In an earlier conversation with Ojai Talks director Ara Guzelimian, De Leeuw justified his new cycle as liberating the truth of the texts from the prettiness of their accustomed singing and recital etiquette -- with a singer’s folded hands and prim manner -- and infusing them with more rawness and danger. It was to be a migration closer to the popular songs people might hear on the streets rather than in the concert hall. An intriguing premise. Inappropriate, however, to air as a foil a video of just-deceased Dietrich Fischer-Dieskau, the singer who did more than any other in our time to resurrect, shake off the fustiness and widen interest in the lied. Given the amount of daringly staged original versions of Winterreise (two recent gritty ones at the Long Beach Opera) and its cutting edge recital performances by artists of the stature of Ian Bostridge at UCLA two years ago, the assertion that today's lieder recitals have Margaret Dumont-like singers posed in grand hauteur seemed something of a straw dog.

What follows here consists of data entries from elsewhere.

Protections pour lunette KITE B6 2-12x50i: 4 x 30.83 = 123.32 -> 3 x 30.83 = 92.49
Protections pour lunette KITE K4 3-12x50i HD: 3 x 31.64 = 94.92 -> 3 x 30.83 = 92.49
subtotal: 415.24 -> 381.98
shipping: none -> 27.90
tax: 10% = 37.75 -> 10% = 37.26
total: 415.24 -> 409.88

Expectations of a lieder recital shake-up at the later performance were high, but the resulting work, while intriguing and certainly worth the attempt, was a bit of a letdown. Hearing these already familiar songs in other than lieder contexts is hardly novel; one encounters Schubert’s Ständchen in bowdlerized versions from shopping malls to office elevators. The original version of Der Erlkönig, properly sung and played, is scarier than anything done to it in De Leeuw’s set. Also, using so many of the most familiar Schubert and Schumann tunes, charged as they are with vivid prior associations, infuses De Leeuw's piece with the scent of pastiche.

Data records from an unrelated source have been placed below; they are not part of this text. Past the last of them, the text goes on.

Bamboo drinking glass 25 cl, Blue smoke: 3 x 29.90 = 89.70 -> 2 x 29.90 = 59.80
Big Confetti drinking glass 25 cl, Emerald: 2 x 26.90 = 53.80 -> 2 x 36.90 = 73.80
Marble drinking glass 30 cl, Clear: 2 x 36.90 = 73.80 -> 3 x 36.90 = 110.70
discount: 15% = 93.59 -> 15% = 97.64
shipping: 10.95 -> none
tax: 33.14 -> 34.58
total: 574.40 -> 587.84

To be sure, De Leeuw, who conducted the performance of his work, is a master orchestrator. He found just the right instrumental mix to capture and color the psychology of each song, the tunes of which resided not so much with the singer as in the chamber ensemble. Motivic variations, when the composer occasionally let his fancy fly, could achieve telling development. And the members of the NCO, particularly its winds, did a bang-up job with what they were given. The spinning wheel in Gretchen am Spinnrade appeared to come off its psychological axle in disturbing ways. In Ich grolle nicht, perhaps the most haunting of the treatments, the pretense of the non-complaining protagonist was soon exposed as totally unhinged anger.
With many of the songs orchestrated but not much developed, the heavy lifting of interpretation fell to the singer-speaker. In this regard the performance did not fully achieve its potential. The originally scheduled Barbara Sukowa -- the unique theater personality who helped create and who premiered the work -- was forced to cancel just two weeks before its performance due to a family illness. Substituting for her was veteran soprano Lucy Shelton, who three years ago gave a whopper of a Pierrot lunaire in a staged version at Ojai with the group ‘eighth blackbird’.

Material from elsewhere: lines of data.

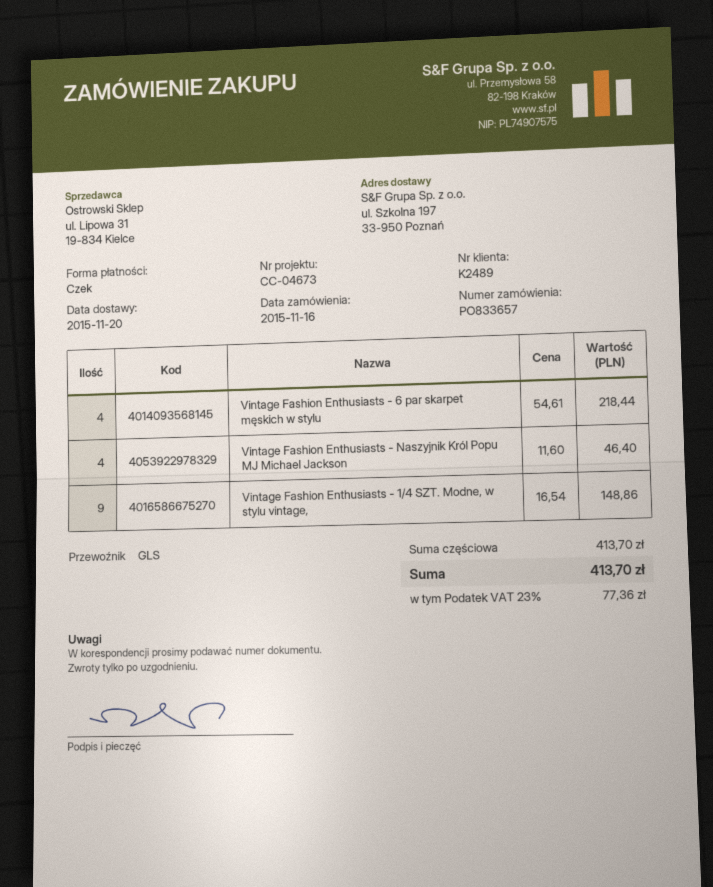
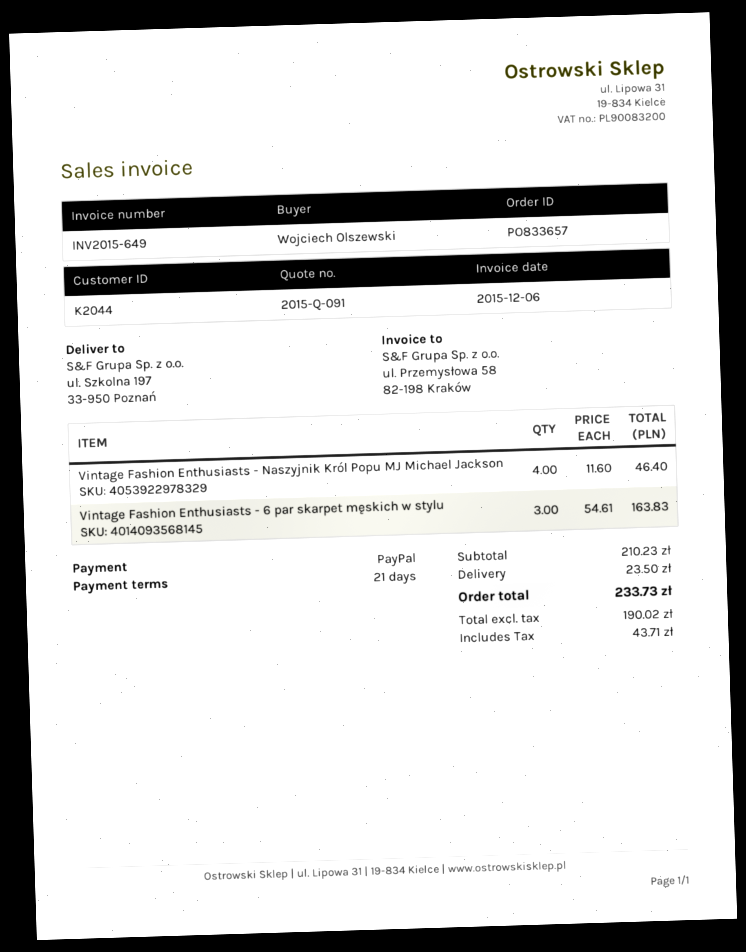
customer number: K2489 -> K2044
payment method: cheque -> PayPal
Vintage Fashion Enthusiasts - 6 par skarpet męskich w stylu: 4 x 54.61 = 218.44 -> 3 x 54.61 = 163.83
Vintage Fashion Enthusiasts - 1/4 SZT. Modne, w stylu vintage,: 9 x 16.54 = 148.86 -> none
subtotal: 413.70 -> 210.23
shipping: none -> 23.50
tax: 77.36 -> 43.71
total: 413.70 -> 233.73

On this occasion, game as she was to take on the role, Shelton's voice was not at its freshest and her lovesick protagonist did not fully inhabit the drama; one detected a performer switching gears between the singing, shrieking, whispering and howling. Her choreographed meandering up and down the stage was gestural and unconvincing. It is possible there was not enough rehearsal time to do more, or that the De Leeuw-Sukowa piece is simply one of those works so tailor-made for a particular artist, it cannot easily be translated to another personality.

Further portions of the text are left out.